(Records from a data collection)
────────────────────
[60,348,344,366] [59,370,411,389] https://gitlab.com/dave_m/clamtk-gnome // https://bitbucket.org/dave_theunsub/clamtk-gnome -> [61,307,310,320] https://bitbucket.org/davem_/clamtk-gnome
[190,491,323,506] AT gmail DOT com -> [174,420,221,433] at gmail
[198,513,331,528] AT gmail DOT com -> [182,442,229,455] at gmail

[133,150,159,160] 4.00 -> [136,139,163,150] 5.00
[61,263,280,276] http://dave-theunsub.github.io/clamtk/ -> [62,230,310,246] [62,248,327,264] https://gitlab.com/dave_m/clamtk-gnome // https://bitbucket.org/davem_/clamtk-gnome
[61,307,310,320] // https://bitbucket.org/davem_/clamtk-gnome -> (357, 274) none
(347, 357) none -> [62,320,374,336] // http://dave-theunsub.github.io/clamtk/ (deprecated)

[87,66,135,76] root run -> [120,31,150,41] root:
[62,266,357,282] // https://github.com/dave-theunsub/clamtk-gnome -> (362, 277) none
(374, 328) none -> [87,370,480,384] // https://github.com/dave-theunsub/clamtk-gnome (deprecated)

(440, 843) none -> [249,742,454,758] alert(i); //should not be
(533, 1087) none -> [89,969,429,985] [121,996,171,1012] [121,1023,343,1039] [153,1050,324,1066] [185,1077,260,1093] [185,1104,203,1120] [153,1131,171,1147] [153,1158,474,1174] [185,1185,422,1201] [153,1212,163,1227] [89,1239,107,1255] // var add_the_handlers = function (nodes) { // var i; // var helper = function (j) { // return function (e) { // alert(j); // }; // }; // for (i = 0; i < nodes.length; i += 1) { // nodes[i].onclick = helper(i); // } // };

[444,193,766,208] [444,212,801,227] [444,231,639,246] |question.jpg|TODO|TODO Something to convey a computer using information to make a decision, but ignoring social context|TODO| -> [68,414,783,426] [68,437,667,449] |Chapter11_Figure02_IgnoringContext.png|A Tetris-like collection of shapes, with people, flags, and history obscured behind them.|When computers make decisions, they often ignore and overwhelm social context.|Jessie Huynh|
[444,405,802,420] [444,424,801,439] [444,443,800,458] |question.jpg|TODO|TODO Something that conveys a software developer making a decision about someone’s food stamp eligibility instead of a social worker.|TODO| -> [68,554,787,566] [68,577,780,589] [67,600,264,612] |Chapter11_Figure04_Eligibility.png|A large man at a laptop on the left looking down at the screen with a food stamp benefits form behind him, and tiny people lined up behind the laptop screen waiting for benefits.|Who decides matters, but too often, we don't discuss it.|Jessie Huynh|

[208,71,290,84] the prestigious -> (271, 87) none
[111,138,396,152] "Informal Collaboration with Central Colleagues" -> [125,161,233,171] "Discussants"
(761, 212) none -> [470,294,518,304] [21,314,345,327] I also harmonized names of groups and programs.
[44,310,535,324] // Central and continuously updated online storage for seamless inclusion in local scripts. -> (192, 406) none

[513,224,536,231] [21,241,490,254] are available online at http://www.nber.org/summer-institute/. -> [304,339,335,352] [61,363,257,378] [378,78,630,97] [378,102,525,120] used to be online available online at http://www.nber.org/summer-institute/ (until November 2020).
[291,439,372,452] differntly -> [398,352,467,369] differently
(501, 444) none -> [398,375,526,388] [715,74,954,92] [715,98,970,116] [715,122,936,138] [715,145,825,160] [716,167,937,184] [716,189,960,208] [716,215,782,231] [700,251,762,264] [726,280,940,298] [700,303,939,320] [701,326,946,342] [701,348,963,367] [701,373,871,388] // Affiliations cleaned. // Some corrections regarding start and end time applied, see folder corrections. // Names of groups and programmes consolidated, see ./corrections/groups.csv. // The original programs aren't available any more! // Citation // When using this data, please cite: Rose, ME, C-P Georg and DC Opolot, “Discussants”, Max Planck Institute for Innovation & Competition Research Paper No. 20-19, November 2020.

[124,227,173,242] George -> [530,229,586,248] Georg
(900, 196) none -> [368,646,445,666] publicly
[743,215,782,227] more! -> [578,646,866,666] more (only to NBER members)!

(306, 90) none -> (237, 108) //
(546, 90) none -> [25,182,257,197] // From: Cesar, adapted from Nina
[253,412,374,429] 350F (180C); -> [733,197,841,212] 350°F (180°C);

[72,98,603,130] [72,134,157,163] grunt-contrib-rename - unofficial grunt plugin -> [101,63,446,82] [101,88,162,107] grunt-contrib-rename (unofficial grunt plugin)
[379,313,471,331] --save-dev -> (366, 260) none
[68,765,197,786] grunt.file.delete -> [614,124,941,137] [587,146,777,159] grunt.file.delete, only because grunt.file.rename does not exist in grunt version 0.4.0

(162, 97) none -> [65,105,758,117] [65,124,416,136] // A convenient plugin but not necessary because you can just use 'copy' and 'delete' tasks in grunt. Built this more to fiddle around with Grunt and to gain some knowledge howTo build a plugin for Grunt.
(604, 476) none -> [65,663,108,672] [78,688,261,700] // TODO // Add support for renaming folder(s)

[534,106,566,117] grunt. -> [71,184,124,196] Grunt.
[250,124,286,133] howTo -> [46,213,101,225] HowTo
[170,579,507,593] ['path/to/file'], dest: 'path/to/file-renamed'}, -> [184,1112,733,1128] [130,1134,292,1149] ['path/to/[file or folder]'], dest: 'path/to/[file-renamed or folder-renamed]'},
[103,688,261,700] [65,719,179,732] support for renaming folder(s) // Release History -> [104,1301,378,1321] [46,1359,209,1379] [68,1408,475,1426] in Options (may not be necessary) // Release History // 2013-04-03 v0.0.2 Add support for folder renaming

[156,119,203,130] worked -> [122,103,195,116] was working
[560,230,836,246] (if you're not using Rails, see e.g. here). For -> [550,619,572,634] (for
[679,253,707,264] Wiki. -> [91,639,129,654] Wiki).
────────────────────
[TASK STATEMENT] Scan the records above for the string "clamtk", then select every line that holds it.

[YOUR RESPONSE]
[60,348,344,366] [59,370,411,389] https://gitlab.com/dave_m/clamtk-gnome // https://bitbucket.org/dave_theunsub/clamtk-gnome -> [61,307,310,320] https://bitbucket.org/davem_/clamtk-gnome
[61,263,280,276] http://dave-theunsub.github.io/clamtk/ -> [62,230,310,246] [62,248,327,264] https://gitlab.com/dave_m/clamtk-gnome // https://bitbucket.org/davem_/clamtk-gnome
[61,307,310,320] // https://bitbucket.org/davem_/clamtk-gnome -> (357, 274) none
(347, 357) none -> [62,320,374,336] // http://dave-theunsub.github.io/clamtk/ (deprecated)
[62,266,357,282] // https://github.com/dave-theunsub/clamtk-gnome -> (362, 277) none
(374, 328) none -> [87,370,480,384] // https://github.com/dave-theunsub/clamtk-gnome (deprecated)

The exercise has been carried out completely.